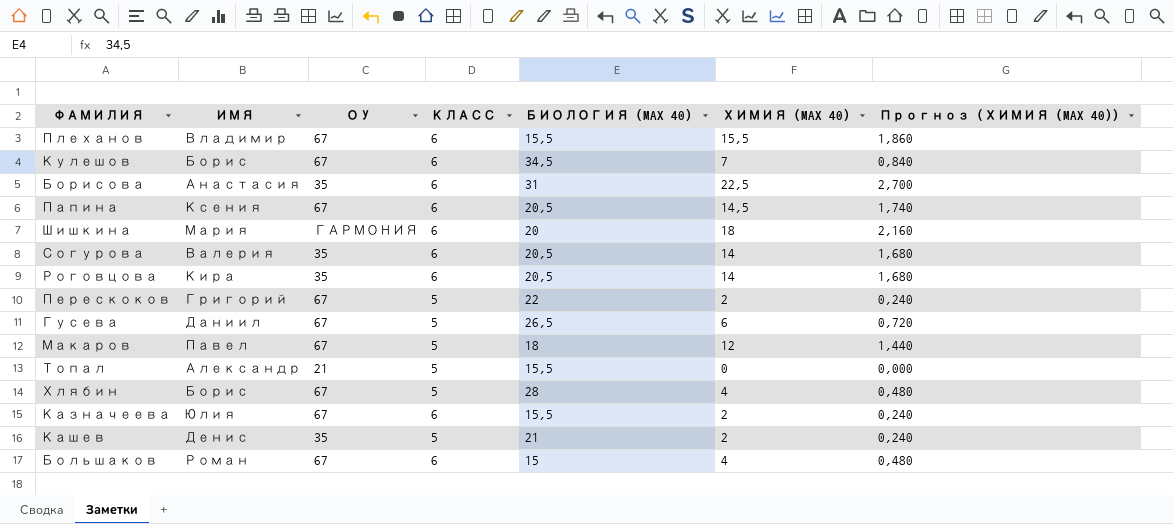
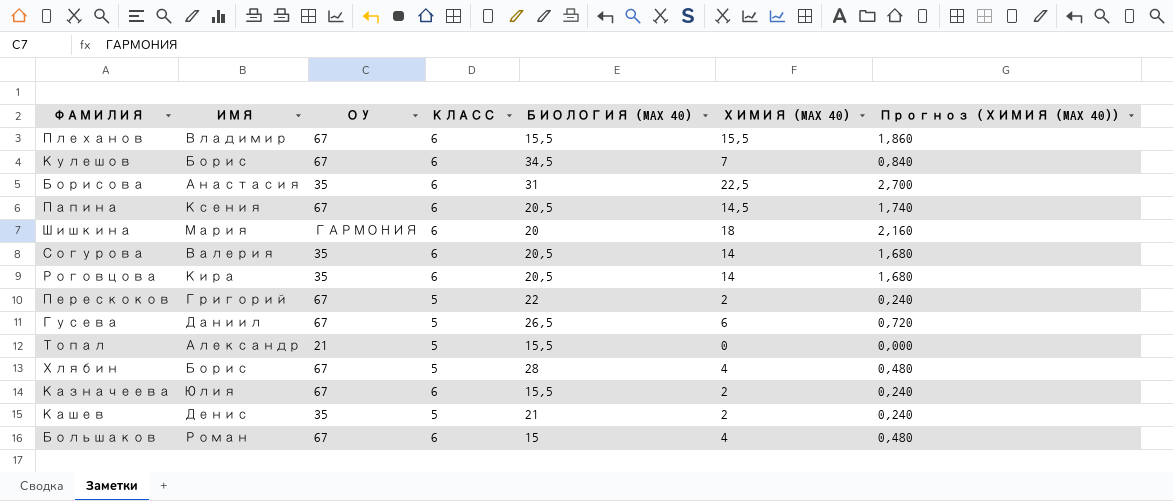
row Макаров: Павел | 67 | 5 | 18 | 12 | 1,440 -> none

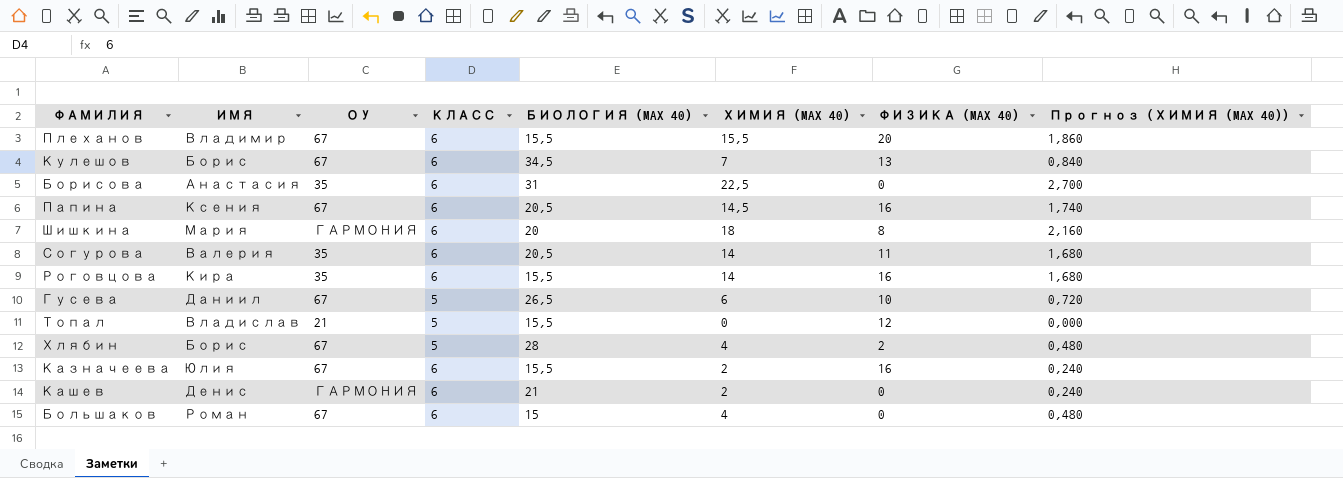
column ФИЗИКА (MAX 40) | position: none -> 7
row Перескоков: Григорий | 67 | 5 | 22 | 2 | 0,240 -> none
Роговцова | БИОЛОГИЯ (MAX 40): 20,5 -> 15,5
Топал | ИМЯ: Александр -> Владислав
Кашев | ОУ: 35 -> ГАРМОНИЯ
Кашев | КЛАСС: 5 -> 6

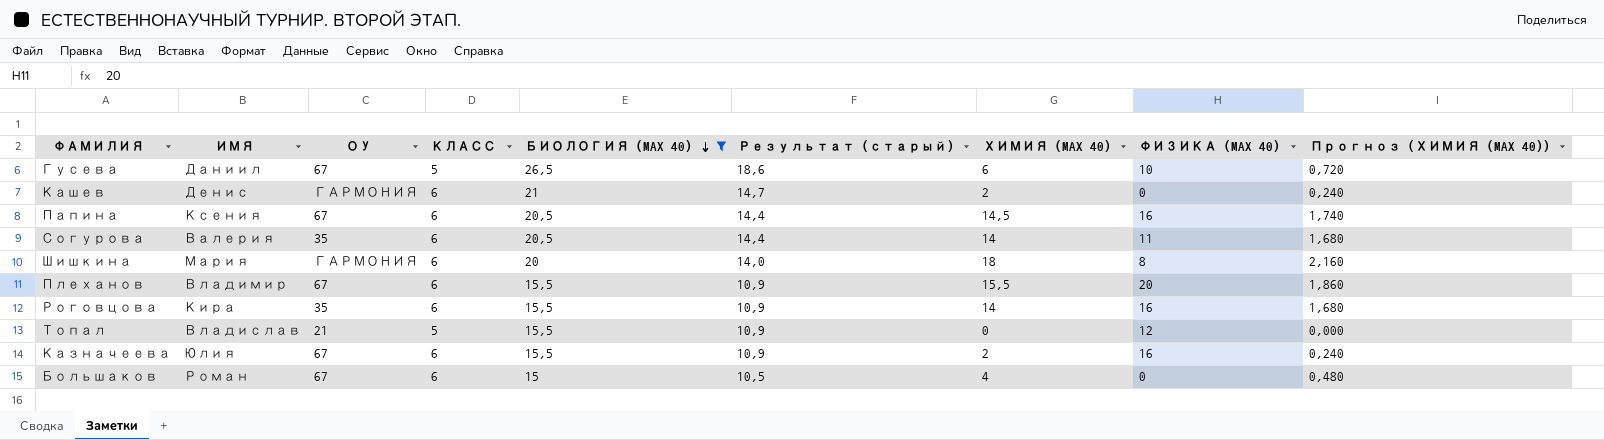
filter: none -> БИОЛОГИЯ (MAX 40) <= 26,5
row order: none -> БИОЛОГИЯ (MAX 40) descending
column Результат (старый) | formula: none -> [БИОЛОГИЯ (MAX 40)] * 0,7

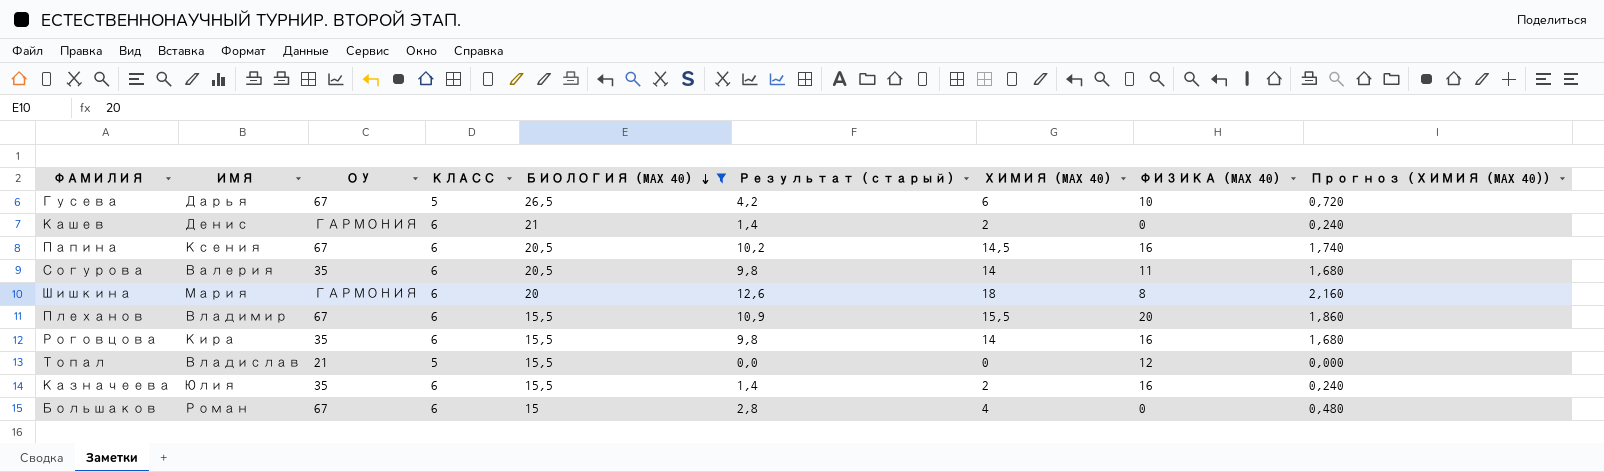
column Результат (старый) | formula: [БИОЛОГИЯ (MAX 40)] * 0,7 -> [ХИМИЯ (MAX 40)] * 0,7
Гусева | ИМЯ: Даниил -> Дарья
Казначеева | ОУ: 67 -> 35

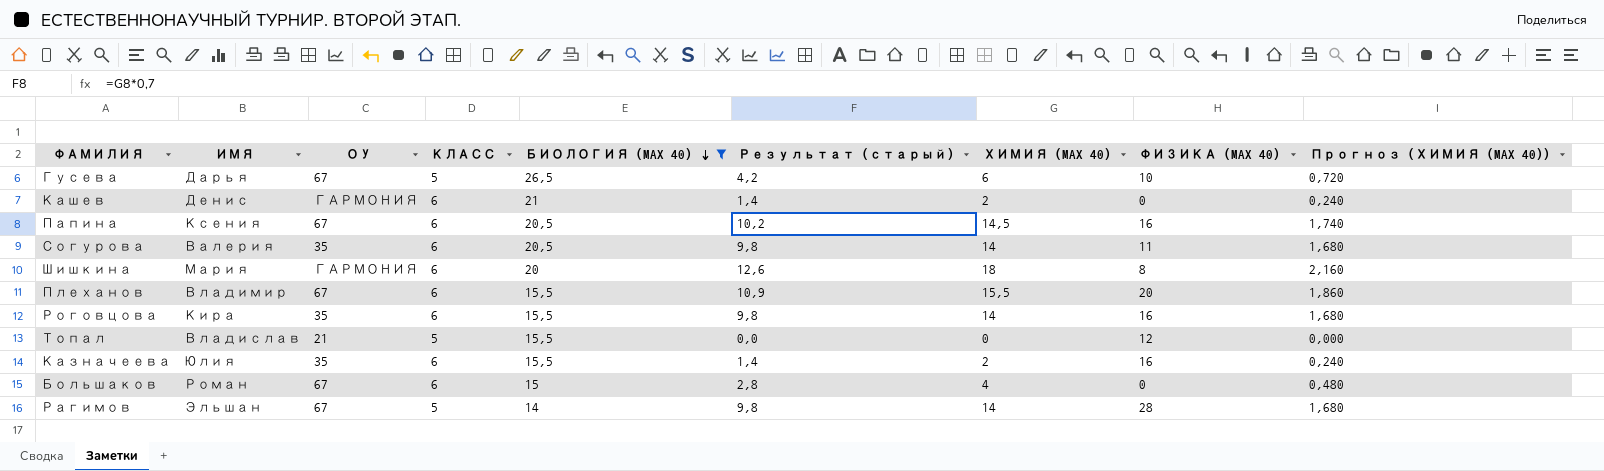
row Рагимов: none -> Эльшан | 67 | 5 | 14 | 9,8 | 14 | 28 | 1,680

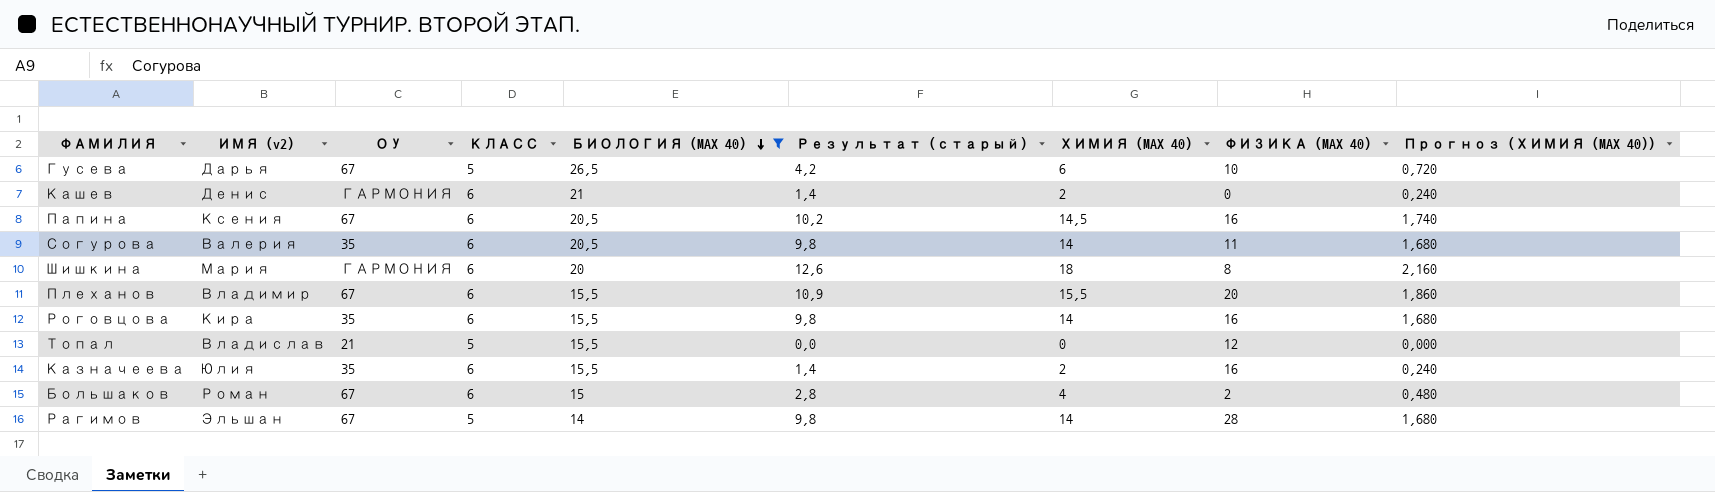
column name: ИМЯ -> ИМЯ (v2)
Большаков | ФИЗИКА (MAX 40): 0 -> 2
...
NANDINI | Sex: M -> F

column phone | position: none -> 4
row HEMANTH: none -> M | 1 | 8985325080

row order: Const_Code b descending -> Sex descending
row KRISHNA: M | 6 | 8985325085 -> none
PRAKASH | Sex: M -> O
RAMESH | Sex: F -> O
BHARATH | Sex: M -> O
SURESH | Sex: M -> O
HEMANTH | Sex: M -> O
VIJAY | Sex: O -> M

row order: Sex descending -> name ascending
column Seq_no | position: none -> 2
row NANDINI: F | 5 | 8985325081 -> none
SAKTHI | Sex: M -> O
...
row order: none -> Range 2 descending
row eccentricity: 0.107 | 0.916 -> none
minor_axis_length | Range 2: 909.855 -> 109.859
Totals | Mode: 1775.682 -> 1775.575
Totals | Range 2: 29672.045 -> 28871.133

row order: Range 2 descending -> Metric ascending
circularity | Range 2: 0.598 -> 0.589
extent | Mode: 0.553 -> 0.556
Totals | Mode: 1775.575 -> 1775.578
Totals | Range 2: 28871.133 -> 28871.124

Work item: Please print the lines above word for word, starting at the one with "row Макаров: Павел" and ending at the one with "Гусева | ИМЯ: Даниил -> Дарья", both included, and without any picture.

The answer:
row Макаров: Павел | 67 | 5 | 18 | 12 | 1,440 -> none

column ФИЗИКА (MAX 40) | position: none -> 7
row Перескоков: Григорий | 67 | 5 | 22 | 2 | 0,240 -> none
Роговцова | БИОЛОГИЯ (MAX 40): 20,5 -> 15,5
Топал | ИМЯ: Александр -> Владислав
Кашев | ОУ: 35 -> ГАРМОНИЯ
Кашев | КЛАСС: 5 -> 6

filter: none -> БИОЛОГИЯ (MAX 40) <= 26,5
row order: none -> БИОЛОГИЯ (MAX 40) descending
column Результат (старый) | formula: none -> [БИОЛОГИЯ (MAX 40)] * 0,7

column Результат (старый) | formula: [БИОЛОГИЯ (MAX 40)] * 0,7 -> [ХИМИЯ (MAX 40)] * 0,7
Гусева | ИМЯ: Даниил -> Дарья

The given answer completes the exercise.